YOUR TASK
Lines to return, exactly: from the line with "shipping method: GLS -> TNT" to the line with "Gimmick Puppet Des Troy: none -> 5" in the entries below, both included.

Excerpts from a dataset:
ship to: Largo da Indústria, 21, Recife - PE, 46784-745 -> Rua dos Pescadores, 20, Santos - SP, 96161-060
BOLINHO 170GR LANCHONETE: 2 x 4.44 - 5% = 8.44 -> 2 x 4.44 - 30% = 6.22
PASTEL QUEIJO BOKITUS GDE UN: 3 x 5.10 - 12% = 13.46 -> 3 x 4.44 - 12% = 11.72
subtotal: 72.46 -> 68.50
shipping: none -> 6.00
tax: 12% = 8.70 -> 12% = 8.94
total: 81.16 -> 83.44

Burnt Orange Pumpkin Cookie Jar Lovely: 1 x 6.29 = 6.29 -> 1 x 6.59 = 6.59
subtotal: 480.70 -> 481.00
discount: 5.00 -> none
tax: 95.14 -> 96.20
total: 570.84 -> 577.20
* * *
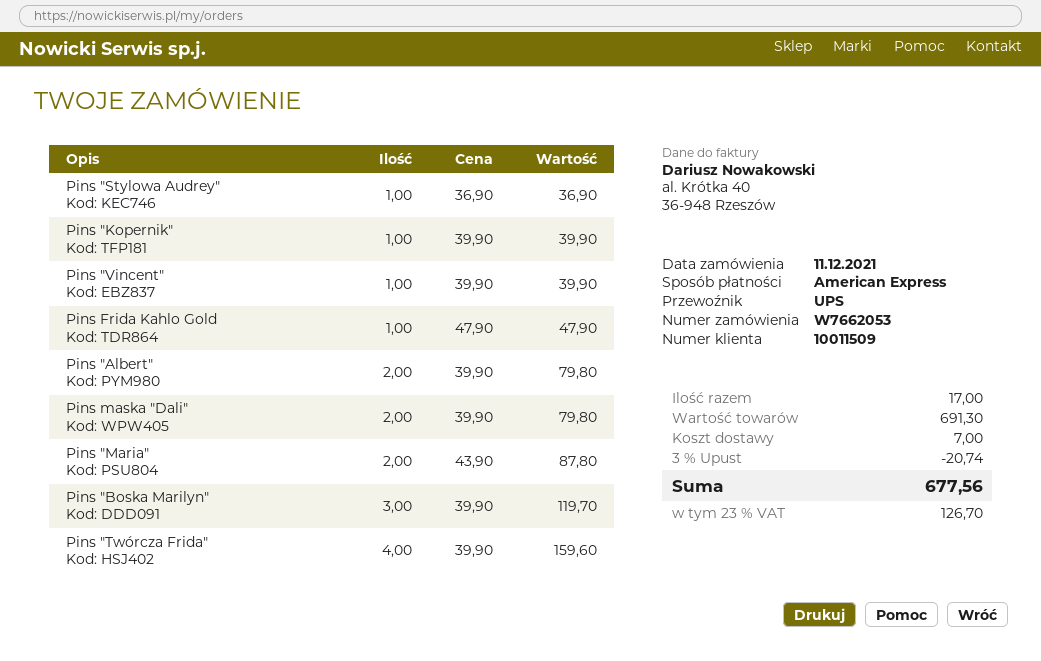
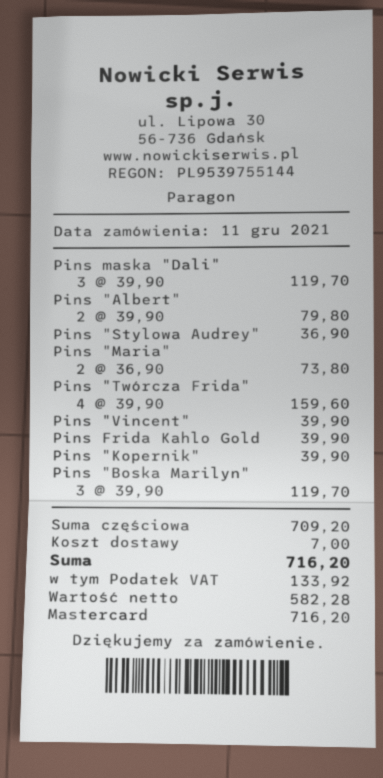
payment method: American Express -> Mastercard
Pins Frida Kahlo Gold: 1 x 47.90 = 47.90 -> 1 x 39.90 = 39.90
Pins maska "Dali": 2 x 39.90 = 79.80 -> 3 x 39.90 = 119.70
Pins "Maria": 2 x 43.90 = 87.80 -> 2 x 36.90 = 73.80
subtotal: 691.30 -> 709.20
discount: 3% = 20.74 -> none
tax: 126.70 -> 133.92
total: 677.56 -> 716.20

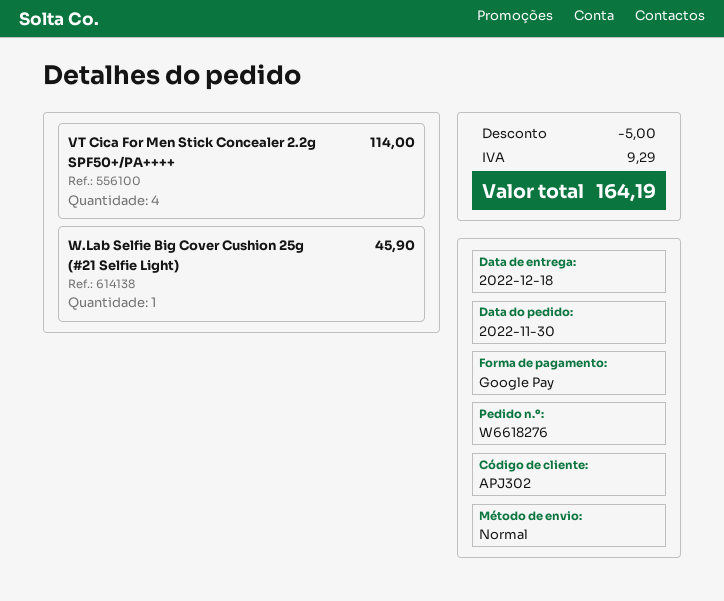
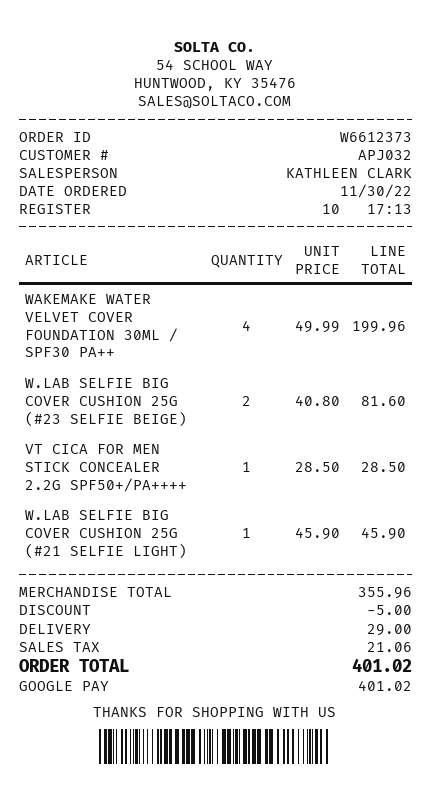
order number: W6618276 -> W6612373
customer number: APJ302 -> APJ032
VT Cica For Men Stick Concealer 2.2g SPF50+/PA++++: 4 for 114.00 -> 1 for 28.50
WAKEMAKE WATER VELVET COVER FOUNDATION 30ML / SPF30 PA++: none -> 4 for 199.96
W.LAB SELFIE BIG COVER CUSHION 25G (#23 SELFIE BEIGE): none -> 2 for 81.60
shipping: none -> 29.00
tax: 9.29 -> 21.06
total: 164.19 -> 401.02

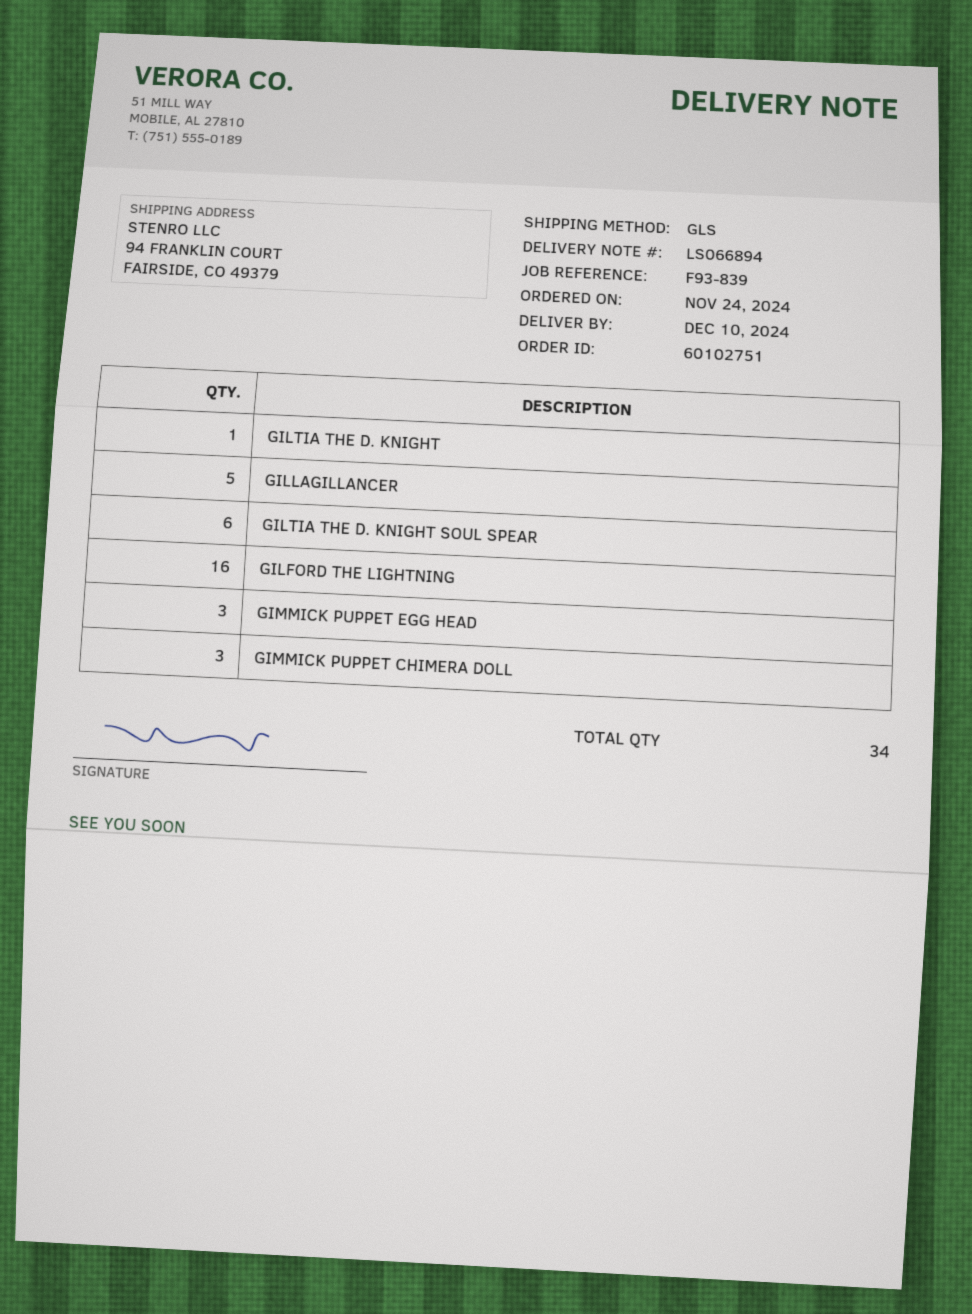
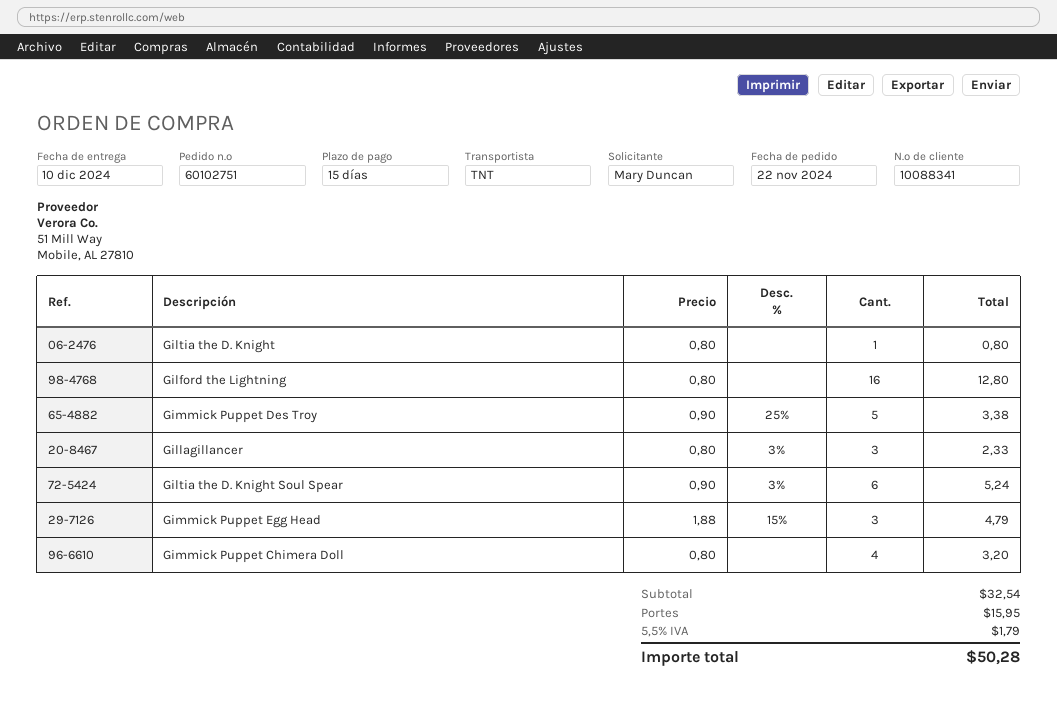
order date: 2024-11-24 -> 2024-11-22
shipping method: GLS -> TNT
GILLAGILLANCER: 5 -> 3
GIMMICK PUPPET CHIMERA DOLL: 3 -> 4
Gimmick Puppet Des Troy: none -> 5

ANSWER SECTION
shipping method: GLS -> TNT
GILLAGILLANCER: 5 -> 3
GIMMICK PUPPET CHIMERA DOLL: 3 -> 4
Gimmick Puppet Des Troy: none -> 5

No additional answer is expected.